Monday, Nov. 24, 1958
"The Voice of Fear"
In his glowing determination to walk "the extra mile" toward peace, has President Eisenhower walked too far for U.S. security's sake? Yes, said two knowledgeable liberal Democrats last week. He did so when he ordered U.S. nuclear tests stopped for one year without the U.S.'s twelve-year-old precondition of foolproof inspection (TIME, Sept. 1), did so again when he endorsed a test inspection system prepared by his scientific advisers which admitted that relatively small Russian underground blasts (less than five kilotons) could probably not be detected.
Just back from the fruitless U.S.-U.K.-U.S.S.R. nuclear test-ban talks in Geneva, Tennessee's Senator Albert Gore, member of the Joint Congressional Committee on Atomic Energy, formally recommended to the President that the U.S. continue tests of small-yield nuclear weapons underground and of nuclear weapons in outer space, e.g., antiaircraft or future antimissile-missile warheads to defend U.S. cities.

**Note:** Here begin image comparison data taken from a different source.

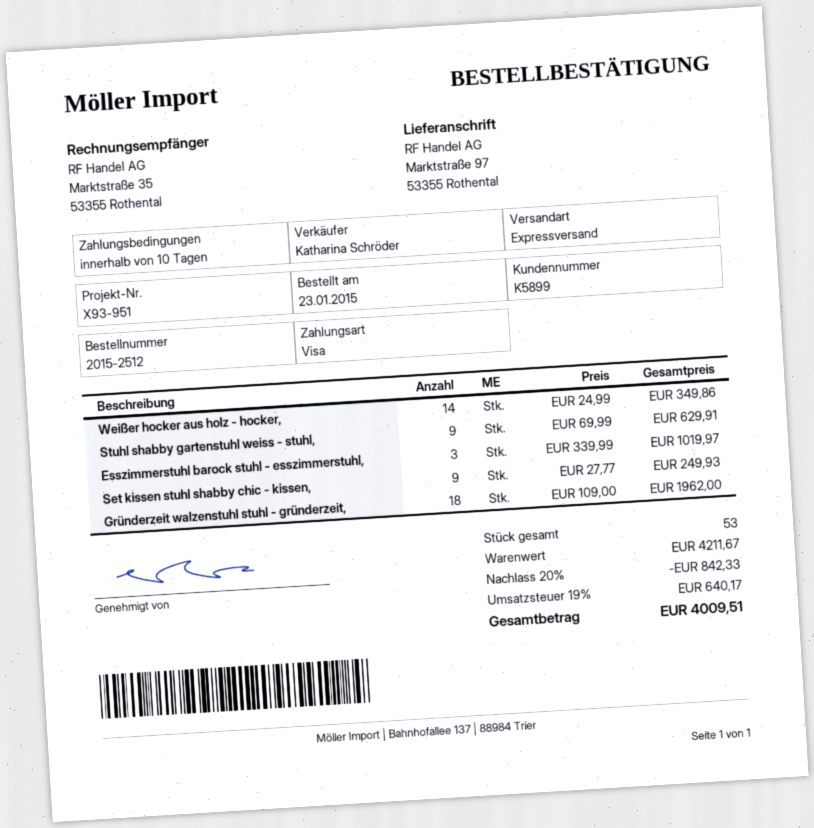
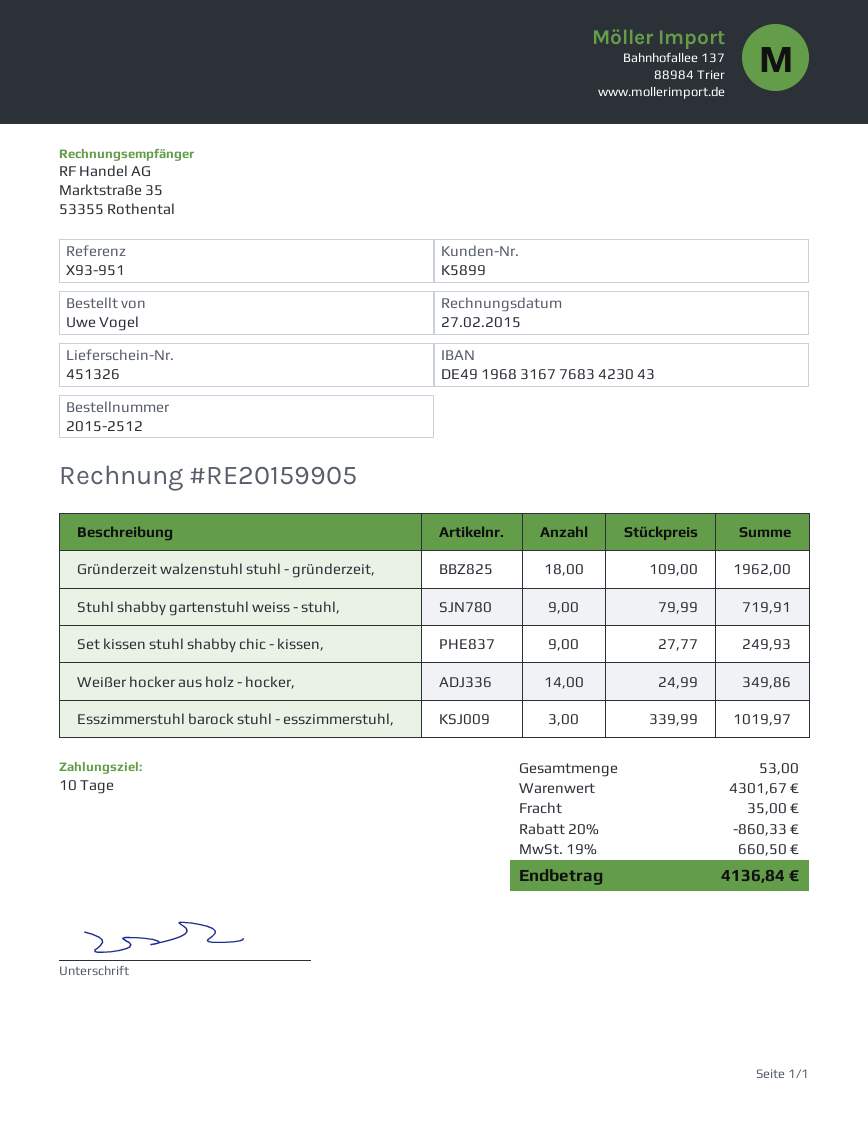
Stuhl shabby gartenstuhl weiss - stuhl,: 9 x 69.99 = 629.91 -> 9 x 79.99 = 719.91
subtotal: 4211.67 -> 4301.67
discount: 20% = 842.33 -> 20% = 860.33
shipping: none -> 35.00
tax: 19% = 640.17 -> 19% = 660.50
total: 4009.51 -> 4136.84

The Communists, said Gore, are "insincere." And the U.S., if it keeps up its present line at Geneva, is in danger of getting "mousetrapped."
A sterner warning came from longtime (1950-57) Atomic Energy Commissioner Thomas Murray. The real danger to the U.S. today, said Murray, is not all-out war, for which the U.S. already has big hydrogen weapons "beyond rational bounds," but a series of Red-started limited wars in which the Communists might inflict "a kind of piecemeal defeat." In such wars, said Murray, the U.S. would need "great numbers of tactical nuclear weapons of low-kiloton yield. Our security vitally depends on continued progress in perfecting the technology of small weapons, and this progress cannot be assured without tests." Beyond that, Murray attacked the whole basis of a nuclear policy pitched to world opinion in a tough cold war. "Public opinion both in America and abroad," said he, "remains in the grip of unreasoning and undiscriminating fear of all kinds of nuclear tests. The voice of this fear seems to have carried the day against the voice of reason and fact. Our Government seems to believe that it has a popular mandate to stop nuclear tests. The present muddle of public opinion was caused by bad leadership, or confused leadership, or no leadership at all."